Notre bar est situé près de plusieurs ambassades, notamment européennes. Nous avons donc une grande proportion d’expatriés parmi nos clients réguliers, ainsi que des touristes. Quant aux Japonais, ce sont ceux qui ont l'habitude de voyager. Cela constitue trois groupes, avec une proportion assez élevée de clientèle internationale.
Comment décririez-vous la scène cocktail à Tokyo en ce moment ?
Je n’irais pas jusqu’à dire qu’elle est en plein essor, mais cela se consolide. La culture du cocktail est déjà solidement ancrée ici, avec un style japonais bien défini. Néanmoins, beaucoup de bartenders voyagent et travaillent dans d’autres pays. Ils apprennent, et, à leur retour, sont plus enclins à adapter quelque peu leur style. La nouvelle génération est moins stricte, plus décontractée et mélange davantage des influences extérieures au Japon.
La culture du cocktail est-elle née après la Seconde Guerre mondiale au Japon ?
Non, déjà avant, mais elle a surtout émergé autour des années 1930. L’un des premiers bars à cocktails – type street bar - s’appelle Lupin, dans le quartier de Ginza à Tokyo. Il a presque cent ans (ndla : ouvert en 1928), mais les propriétaires ont changé déjà trois ou quatre fois ; ce n'est plus une entreprise familiale, contrairement au Harry’s Bar de Paris.
Le premier livre de recettes de cocktails au Japon a été écrit dans les années 1920 par un cuisinier qui était le chef attitré des empereurs Taishō et Shōwa (Hirohito). Il avait fait ses classes en France (ndla : notamment auprès d’Auguste Escoffier au Ritz Paris) et traduisait des recettes de cuisine françaises, mais aussi de cocktails - dont certaines adaptées avec des ingrédients japonais. Une série lui a été consacrée au Japon.
Un cocktail comme le Bamboo est né à Yokohama à la fin du XIXe siècle, mais ce n'était pas un Japonais qui l’a créé (ndla : il s’agirait de Louis Eppinger, le manager d’origine allemande du bar du Grand Hotel de Yokohama.
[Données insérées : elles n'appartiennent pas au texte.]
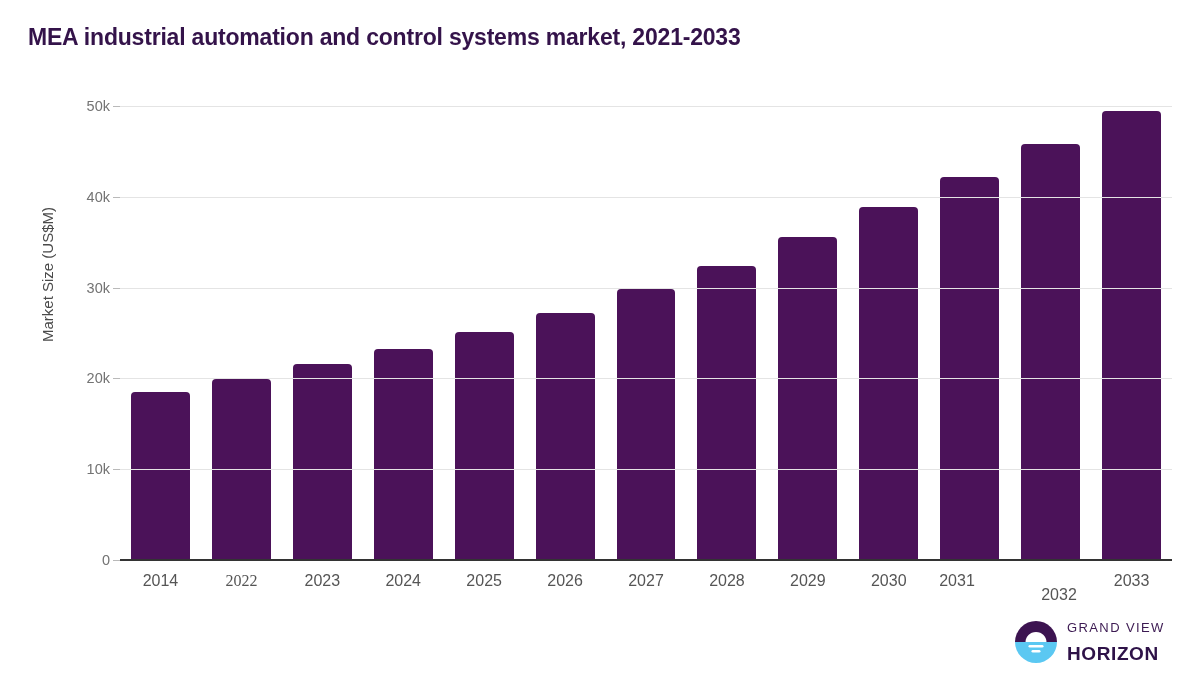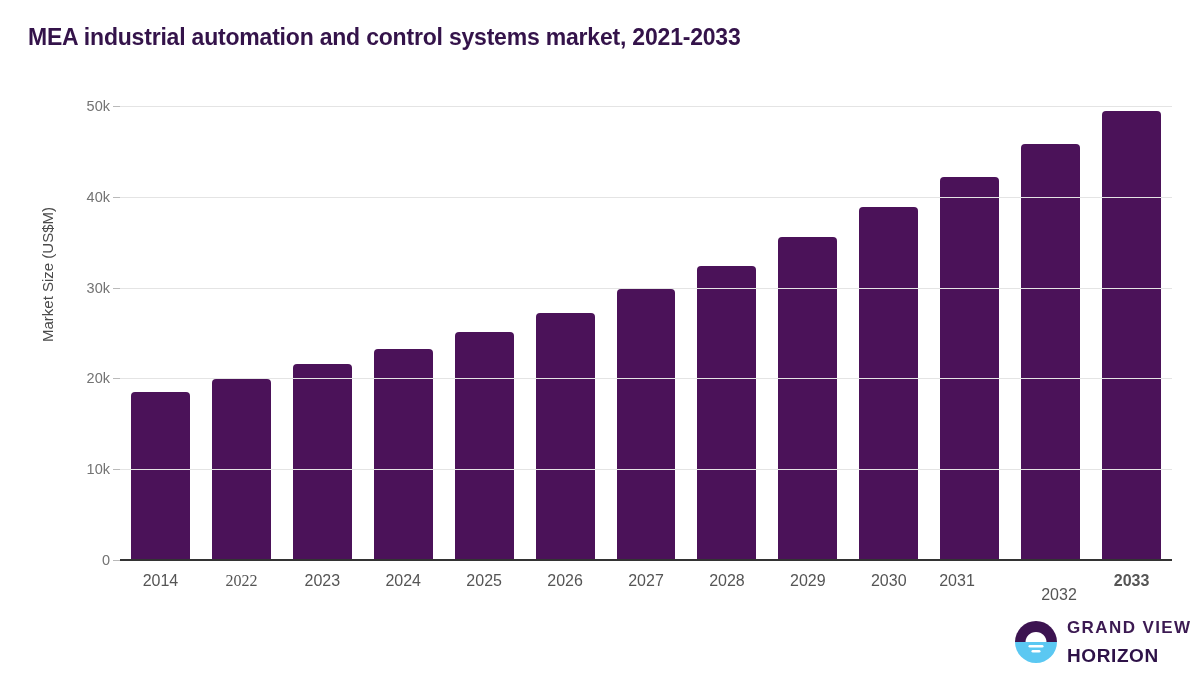"2033" div.x-tick-label { font-weight: bold -> none }
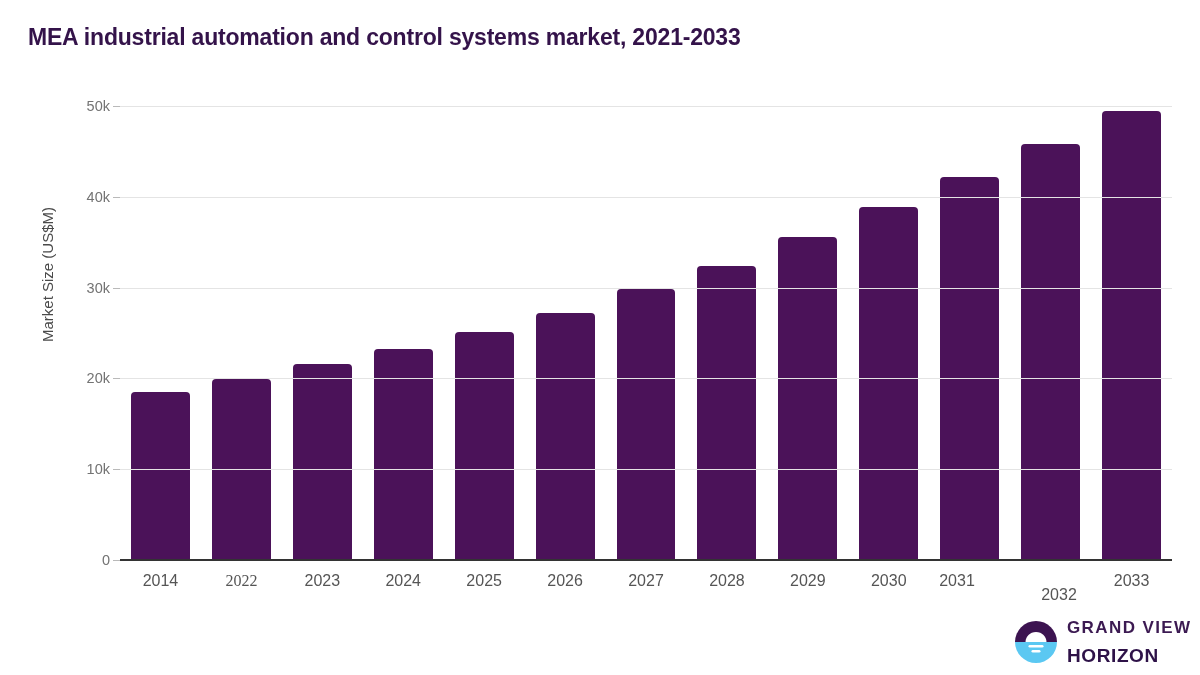"GRAND VIEW" .logo-text-top { font-size: 17px -> 13px; font-weight: bold -> normal }
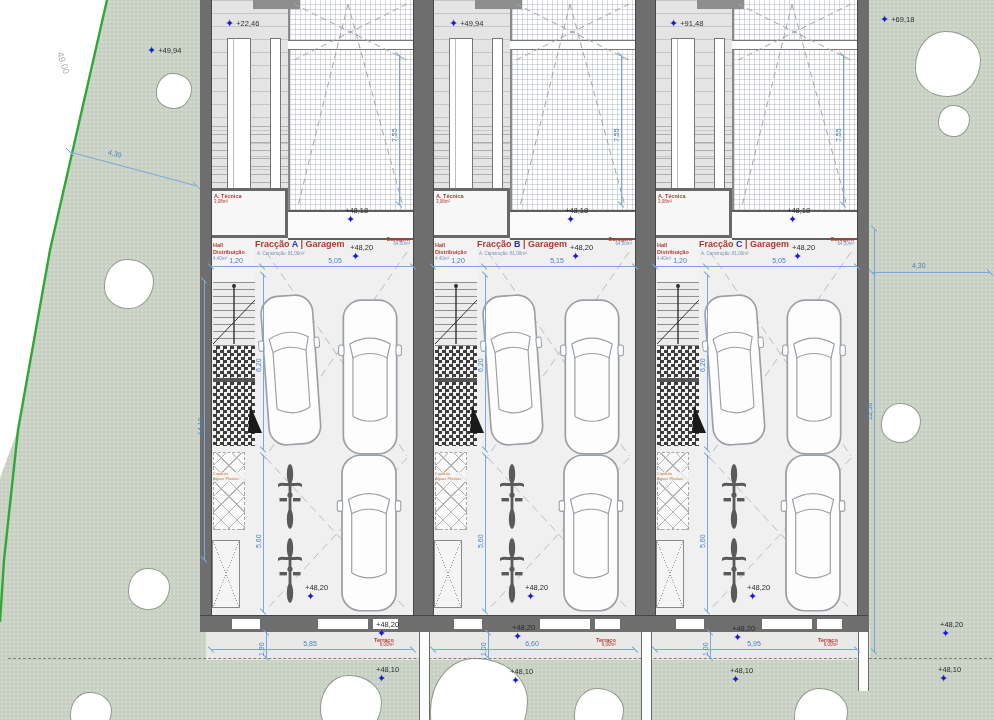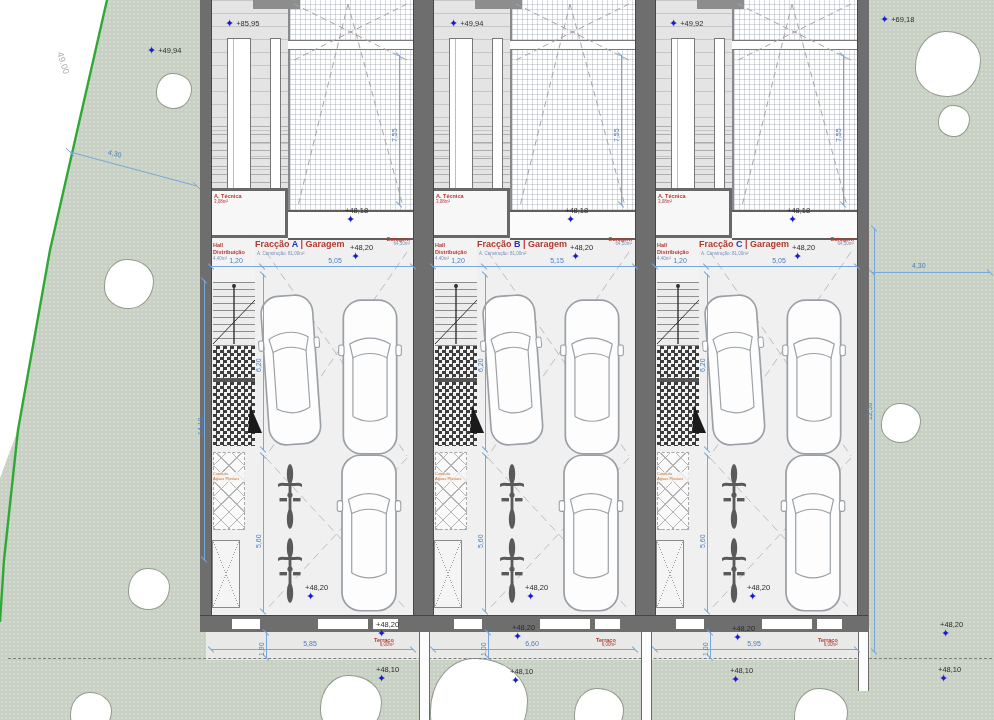"+85,95" span.lbl { text: +85,95 -> +22,46 }
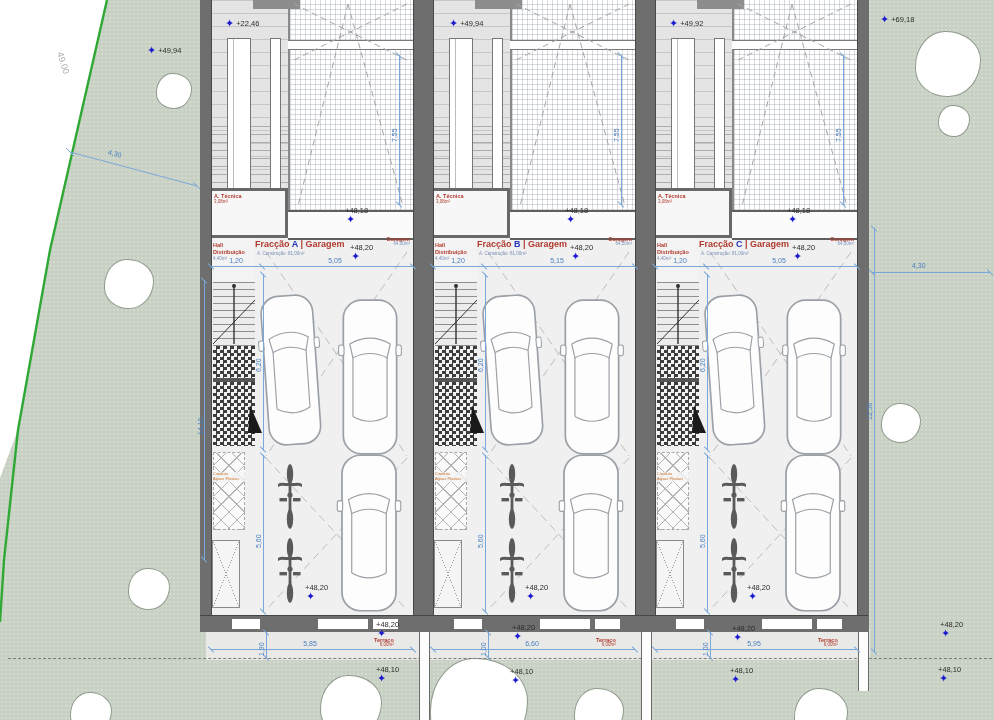"+49,92" span.lbl { text: +49,92 -> +91,48 }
Qu'il soit l'inventeur de ce cocktail est discuté par les historiens, mais son rôle dans la popularisation du Bamboo semble bien établi).
Le style de service dans les bars à cocktails traditionnels est très formel, car inspiré d'anciens livres, et l’on vous reçoit comme dans un bar d’hôtel classique, avec une grande politesse.
Comment êtes-vous devenu bartender ?
J'étais un client du Bar Tram et le propriétaire me demandait tout le temps de rejoindre l’équipe. A l’époque, j’étais étudiant, et j'ai refusé pendant plus d’un an et demi. La principale raison était que je ne voulais pas travailler la nuit. Je voulais dormir ! Finalement, il m’a convaincu de travailler au moins une fois par semaine dans son établissement. J’ai fini par accepter, et, un jour, j'ai réalisé que j’étais devenu bartender à plein temps ! Avant cela, je ne comprenais pas pourquoi l’on pouvait aimer travailler dans un bar. Mais quand vous commencez à apprendre l’art du service, la perception du métier change. J’ai, alors, décidé de me consacrer uniquement à cette activité. Et j’y suis toujours. Donc, si vous venez à Tokyo, n’hésitez pas à venir goûter notre Trench 75.